Сто крон прислали Надьреви из Берлогвара на дорожные расходы. Итак, пора было ехать. Он посмотрел в кафе расписание, записал, что поезд отправляется в девять вечера с Южного вокзала. В Э. приходит в два часа ночи, там надо ждать до пяти, пересесть на пригородный поезд, который в девять утра прибывает в Берлогвар. Надьреви составил телеграмму и отправил ее. Долго ломал голову, не зная, как написать адрес и текст. Телеграмма должна быть краткой. А какой адрес? Берлогвар, Берлогвари? Да это просто смешно. Графу Берлогвари, Берлогвар? Этот вариант не лучше первого. Или просто поместье Берлогвар? И так плохо. Писать титулы в телеграмме довольно нелепо. А если уже стоит «граф», можно ли обойтись без «его сиятельства»? Ненавистные слова! После долгого раздумья он остановился на следующем варианте: «Берлогвар, графу Андрашу Берлогвари».
У него было всего-навсего сто крон. На первое время. Впрочем, даже меньше, потому что и кафе и телеграмма стоили денег. За железнодорожный билет надо заплатить восемнадцать крон, как он прочел в расписании. Перед отъездом придется отдать долг швейцару, ровно пятнадцать крон. Кое-что оставить бедняжке матери. Она получила у почтальона деньги и тщетно надеется, наверно, что половина перепадет ей. Словом, едва хватит на мелкие покупки. А купить кое-что надо. По правде говоря, и чемодан следовало бы приобрести, ведь старый такой рваный, облезлый, что стыдно с ним ехать. У бродячего ремесленника и то лучше. На станции его будет ждать коляска, сказал Пакулар. Неужели с таким чемоданом садиться в коляску? Появиться у графов в своем единственном костюме, с потрепанным пальто на руке?

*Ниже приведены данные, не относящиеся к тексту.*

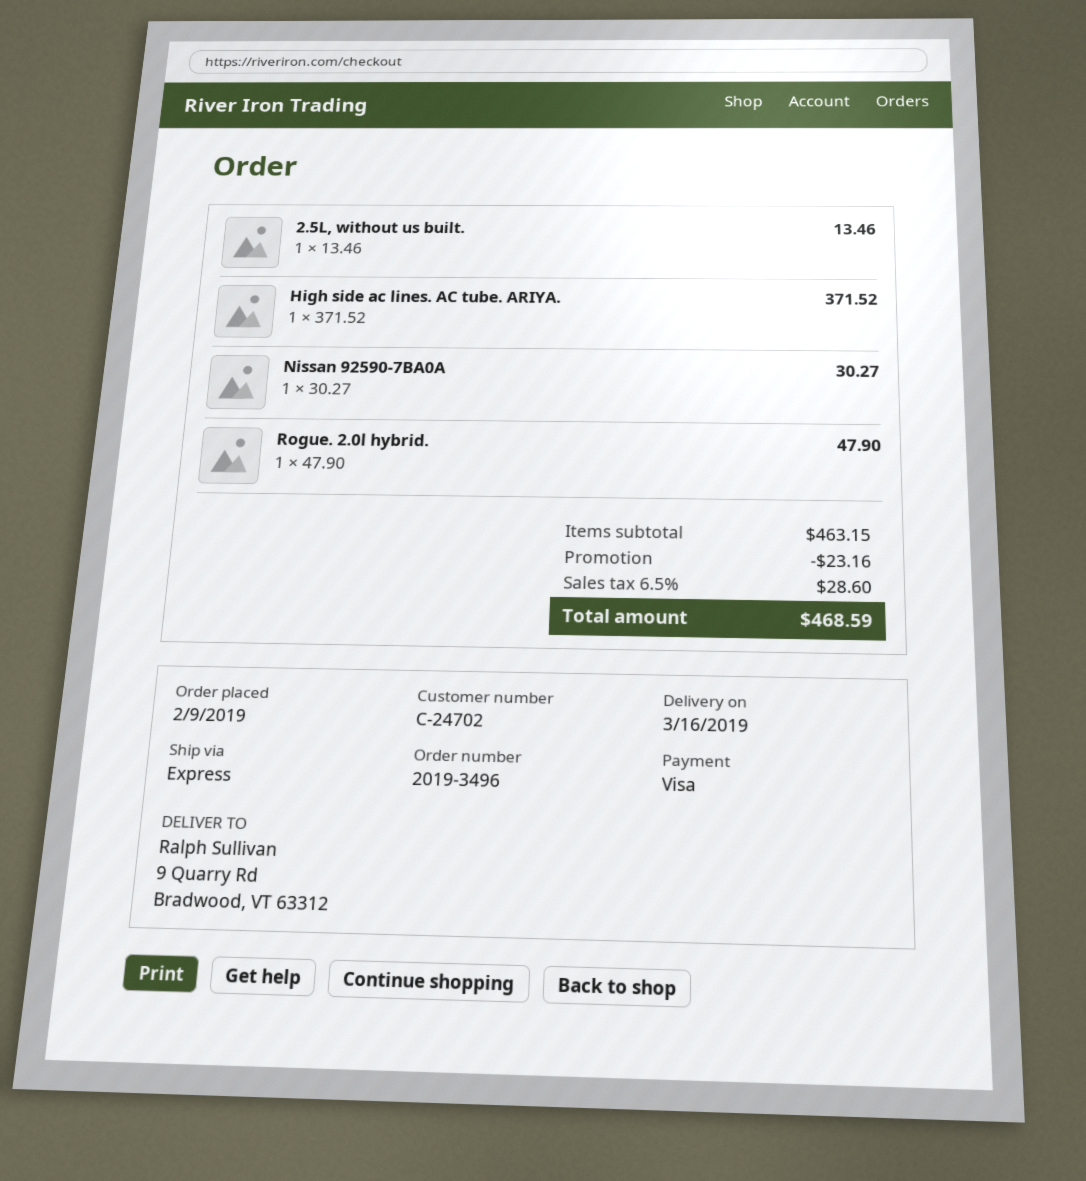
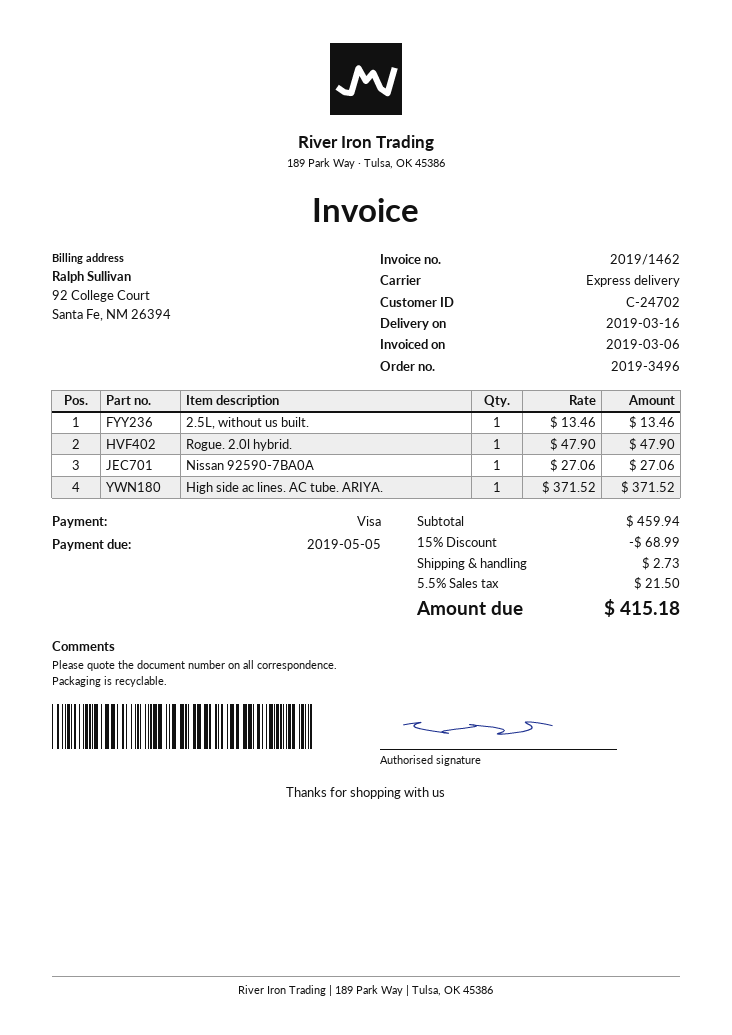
Nissan 92590-7BA0A: 1 x 30.27 = 30.27 -> 1 x 27.06 = 27.06
subtotal: 463.15 -> 459.94
discount: 23.16 -> 68.99
shipping: none -> 2.73
tax: 6.5% = 28.60 -> 5.5% = 21.50
total: 468.59 -> 415.18

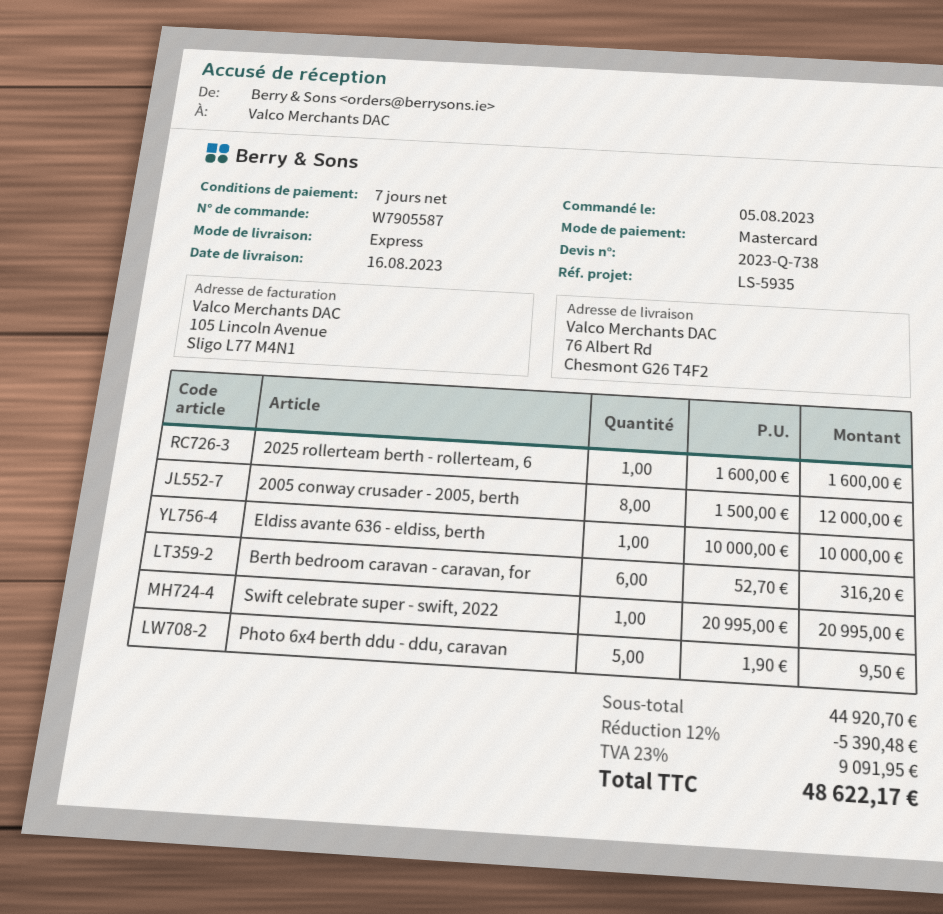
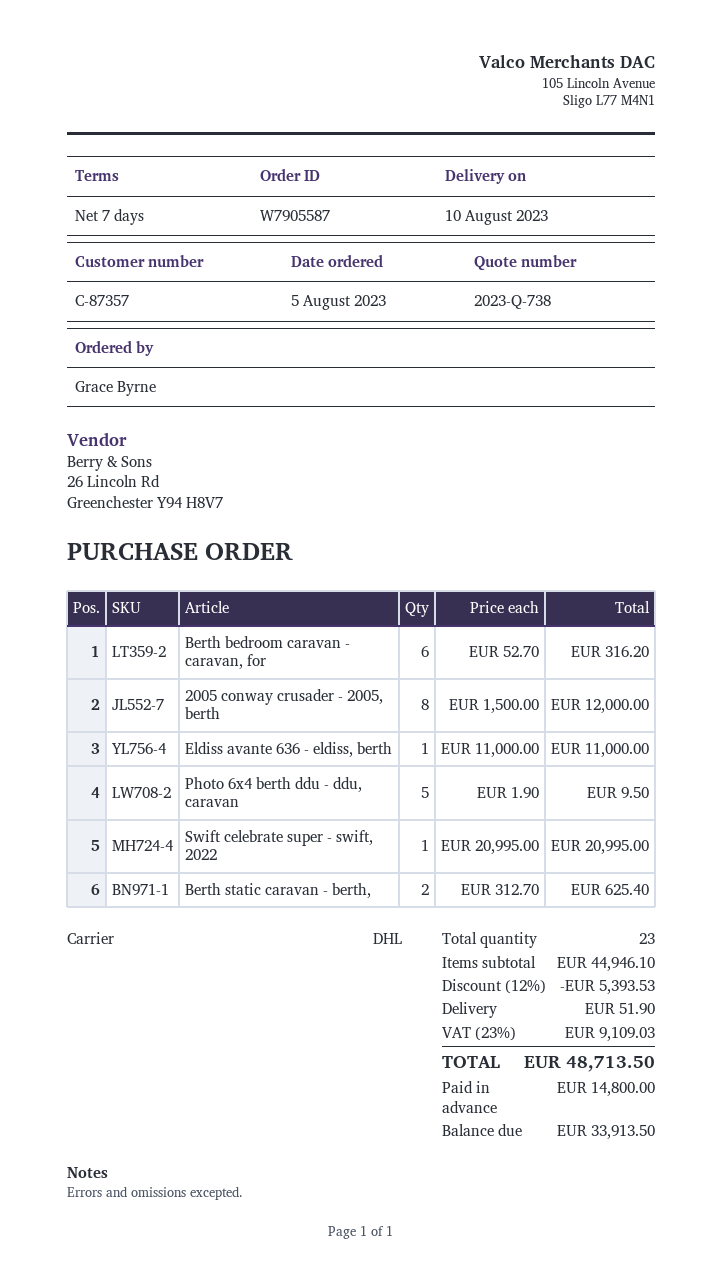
delivery date: 2023-08-16 -> 2023-08-10
shipping method: express -> DHL
2025 rollerteam berth - rollerteam, 6: 1 x 1600.00 = 1600.00 -> none
Eldiss avante 636 - eldiss, berth: 1 x 10000.00 = 10000.00 -> 1 x 11000.00 = 11000.00
Berth static caravan - berth,: none -> 2 x 312.70 = 625.40
subtotal: 44920.70 -> 44946.10
discount: 12% = 5390.48 -> 12% = 5393.53
shipping: none -> 51.90
tax: 23% = 9091.95 -> 23% = 9109.03
total: 48622.17 -> 48713.50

Но он не в состоянии купить ни новое пальто, ни костюм, ни чемодан, без всего этого в крайнем случае можно обойтись. Что же нужно? Зубная паста, мыло, щетка для волос. К счастью, есть карманные часы, которые идут правильно. Надо записать, что взять с собой. Книги, конечно, чтобы готовиться к урокам. Носки. Господи, они все рваные. Носить-то их можно, но в стирку отдавать нельзя. Бедность — позор. Человек беззащитен, особенно бедняк. Не стыдиться бедности, лохмотьев, драных штанов, ботинок, откуда торчат пальцы, — вот в чем проявляется настоящая сила духа. Кому не нравится рвань, пусть даст новые ботинки. А кто стыдится дырявых башмаков? Не всегда тот, кто вынужден их носить. Впрочем, у него ботинки пока еще вполне приличные.